Let's set aside the merits of abandoning fiat money for a moment and look at the blueprint for how we would do such a thing ("we" being the United States.) Seeing as the almighty dollar is the reserve currency of the world, how exactly would we pull off the trick of moving to the gold standard (or LindenDollars or Bitcoins or whatever) without major negative repercussions to the global economy? Just as the U.S. sees China's currency manipulation as a hostile act against our country's interests, couldn't anyone who holds dollars (or financial instruments valued in dollars) rightly take serious offense to any plan to remove the Federal Reserve's ability to manipulate the currency in which their assets/debts are denominated?
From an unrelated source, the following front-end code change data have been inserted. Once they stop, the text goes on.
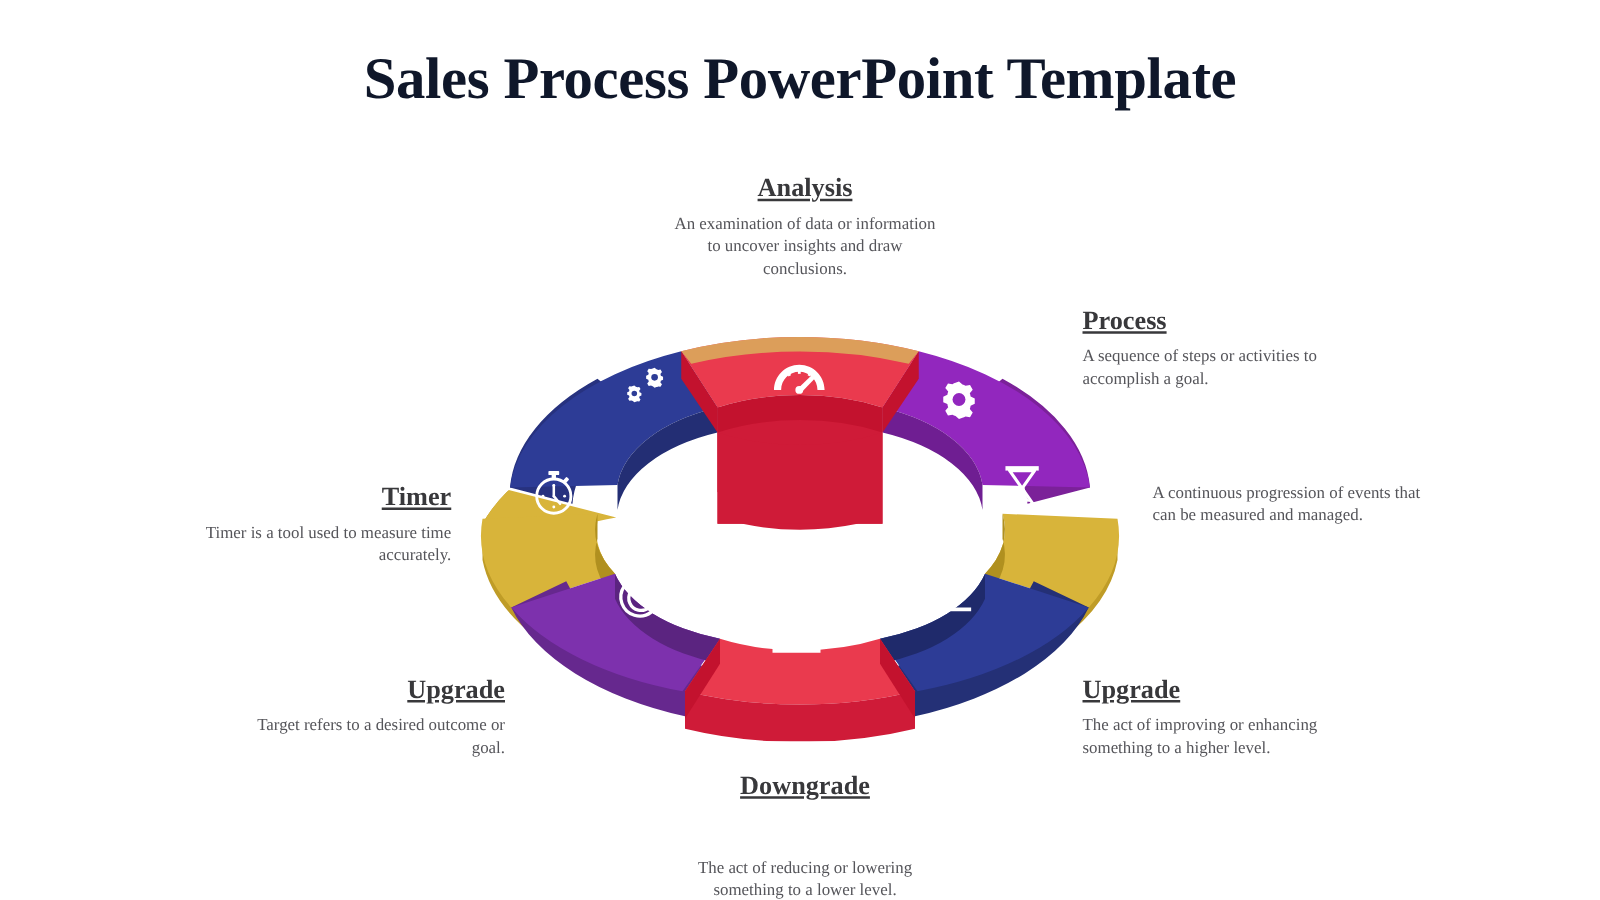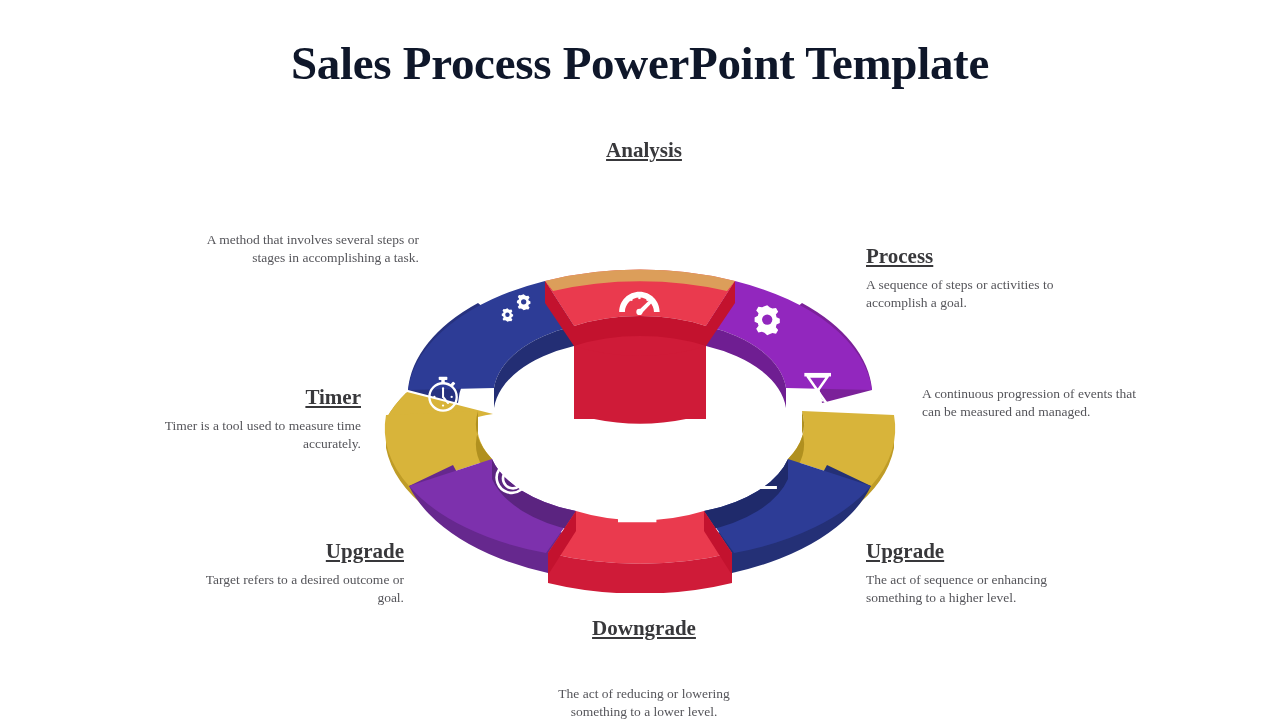--- a/index.html
+++ b/index.html
@@ -37,24 +37,24 @@
 </style>
 </head>
 <body>
 
 <div id="slide">
 
   <div class="page-title">Sales Process PowerPoint Template</div>
 
   <div class="callout al-c" style="left:514px;top:138px;width:260px;">
     <div class="c-title">Analysis</div>
+    <div class="c-desc" style="padding:0 22px;">An examination of data or information to uncover insights and draw conclusions.</div>
   </div>
 
   <div class="callout al-r" style="left:178px;top:231px;width:241px;">
-    <div class="c-desc">A method that involves several steps or stages in accomplishing a task.</div>
   </div>
 
   <div class="callout al-l" style="left:866px;top:244px;width:230px;">
     <div class="c-title">Process</div>
     <div class="c-desc">A sequence of steps or activities to accomplish a goal.</div>
   </div>
 
   <div class="callout al-r" style="left:133px;top:385px;width:228px;">
     <div class="c-title">Timer</div>
     <div class="c-desc">Timer is a tool used to measure time accurately.</div>
@@ -64,21 +64,21 @@
     <div class="c-desc">A continuous progression of events that can be measured and managed.</div>
   </div>
 
   <div class="callout al-r" style="left:186px;top:539px;width:218px;">
     <div class="c-title">Upgrade</div>
     <div class="c-desc">Target refers to a desired outcome or goal.</div>
   </div>
 
   <div class="callout al-l" style="left:866px;top:539px;width:228px;">
     <div class="c-title">Upgrade</div>
-    <div class="c-desc">The act of sequence or enhancing something to a higher level.</div>
+    <div class="c-desc">The act of improving or enhancing something to a higher level.</div>
   </div>
 
   <div class="callout al-c" style="left:514px;top:616px;width:260px;">
     <div class="c-title">Downgrade</div>
     <div class="c-desc" style="padding:0 22px;margin-top:44px;">The act of reducing or lowering something to a lower level.</div>
   </div>
 
   <svg id="wheel" width="524" height="350" viewBox="0 0 524 350">
 
     <defs>

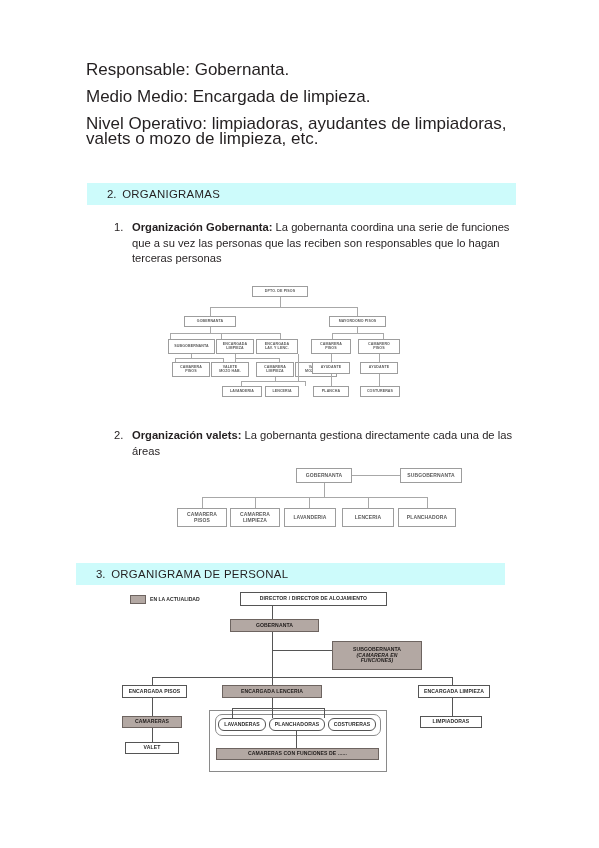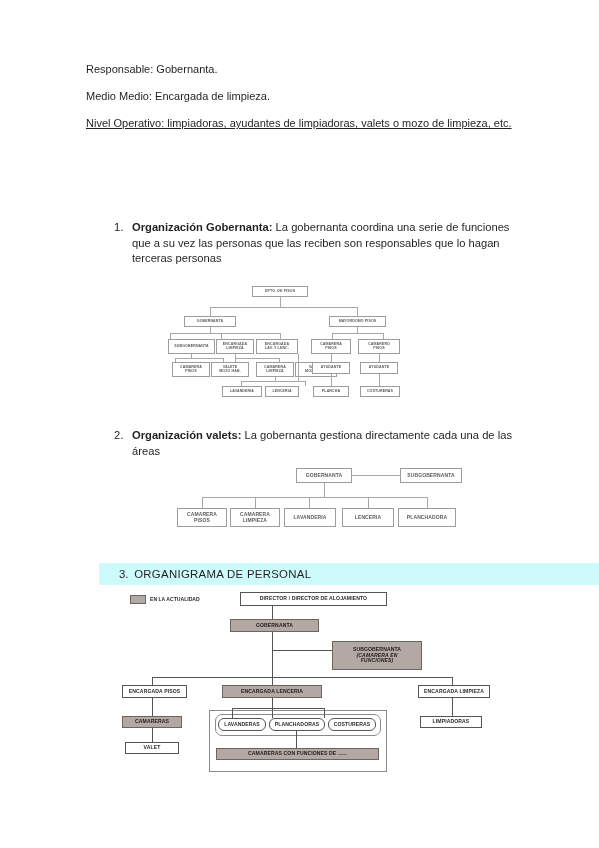--- a/index.html
+++ b/index.html
@@ -30,26 +30,26 @@
     width: 432px;
   }
   .lead-line {
     color: #58d7ef;
     font-size: 11.2px;
     line-height: 15px;
     margin: 0 0 12px 0;
     letter-spacing: .1px;
   }
   .para {
-    font-size: 11px;
+    font-size: 17px;
     line-height: 15px;
     margin: 0 0 12px 0;
     color: #231f20;
   }
-  .para.wrap { margin-bottom: 14px; text-decoration: underline; }
+  .para.wrap { margin-bottom: 14px; }
 
   
   .sect-heading {
     background: #cdfbfb;
     font-size: 11.4px;
     line-height: 18px;
     color: #231f20;
     padding: 2px 0 2px 0;
     margin: 0;
     width: 429px;
@@ -161,20 +161,24 @@
   <div class="content">
 
 
     <p class="para">Responsable: Gobernanta.</p>
 
     <p class="para">Medio Medio: Encargada de limpieza.</p>
 
     <p class="para wrap">Nivel Operativo: limpiadoras, ayudantes de limpiadoras, valets o mozo de limpieza, etc.</p>
   </div>
 
+  <div class="sect-heading" style="position:absolute; left:87px; top:183px; width:429px;">
+    <span class="num">2.</span>
+    <span class="txt">ORGANIGRAMAS</span>
+  </div>
 
   <div class="olist-item" style="position:absolute; left:110px; top:220px; width:410px;">
     <span class="marker">1.</span>
     <span class="body">
       <b>Organización Gobernanta:</b><span> La gobernanta coordina una serie de funciones que a su vez las personas que las reciben son responsables que lo hagan terceras personas</span>
     </span>
   </div>
 
   <div class="chart chart-scan" id="chart1" style="left:168px; top:286px; width:232px; height:112px;">
 
@@ -345,21 +349,21 @@
       <span>LAVANDERIA</span>
     </div>
     <div class="node" style="left:170px; top:40px; width:52px; height:19px;">
       <span>LENCERIA</span>
     </div>
     <div class="node" style="left:226px; top:40px; width:58px; height:19px;">
       <span>PLANCHADORA</span>
     </div>
   </div>
 
-  <div class="sect-heading" style="position:absolute; left:99px; top:563px; width:500px;">
+  <div class="sect-heading" style="position:absolute; left:76px; top:563px; width:429px;">
     <span class="num">3.</span>
     <span class="txt">ORGANIGRAMA DE PERSONAL</span>
   </div>
 
   <div class="chart" id="chart3" style="left:130px; top:592px; width:350px; height:180px;">
 
     <div class="legend-swatch" style="left:0px; top:3px; width:16px; height:9px;"></div>
     <div class="legend-label" style="left:20px; top:5px;">EN LA ACTUALIDAD</div>
 
     <div class="node" style="left:110px; top:0px; width:147px; height:14px;">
The dollar's "special" status among world currencies is perhaps the only thing keeping our economy afloat right now -- you really want to give the world a reason to abandon it now? Regardless of whether you see the currency manipulation as a feature or a bug, it's been baked into the cake for a long time, and the world is comfortable with it. Taking the Fed's power away creates uncertainty in the global economic system, even if you believe that it leads to more certainty once the dominoes fall.
posted by tonycpsu at 10:03 PM on May 3, 2012


Give me one good reason to save in a frickin' bank when those bastards get rich on the little guy's money, pay out peanuts in interest, and game the system so that the government pays them when they lie, cheat, and steal.

George Carlin should have added an eighth dirty word: bank.
posted by BlueHorse at 10:11 PM on May 3, 2012 [1 favorite]


Computer algorithms that game the market - that is something new under the sun. And I'm simply too small a fish to swim with those sharks, and so is virtually everyone else. You think you can beat the algos? Go ahead, and good luck to you.

So you're saying that, "This time it's different."
posted by Slithy_Tove at 4:23 AM on May 4, 2012


Malor: "As far as my overall approach -- I've been watching all this a long damn time. Maybe my framing is wrong, but I don't think so. Remember, I was one of the people talking about a housing crash in, hmm, certainly by 2006, maybe even by 2005. Likewise, I was talking about a stock market crash in the 1998-1999 timeframe."

So was I, my friend. We just get there by different routes. That's the fun thing about the "science" we call economics.
posted by wierdo at 1:54 PM on May 4, 2012


Cool post. The case of the laptop I'm typing this on was allegedly inspired by the Sea Shadow, otherwise I'd probably never have heard of it.
posted by Thoughtcrime at 5:57 PM on May 4, 2012


Aaaand I shouldn't have multiple tabs open with Metafilter loaded. Wrong thread, sorry!
posted by Thoughtcrime at 5:58 PM on May 4, 2012


Sheldon Garon was my much beloved and respected grad school advisor. I told him about this thread so maybe he'll join the conversation.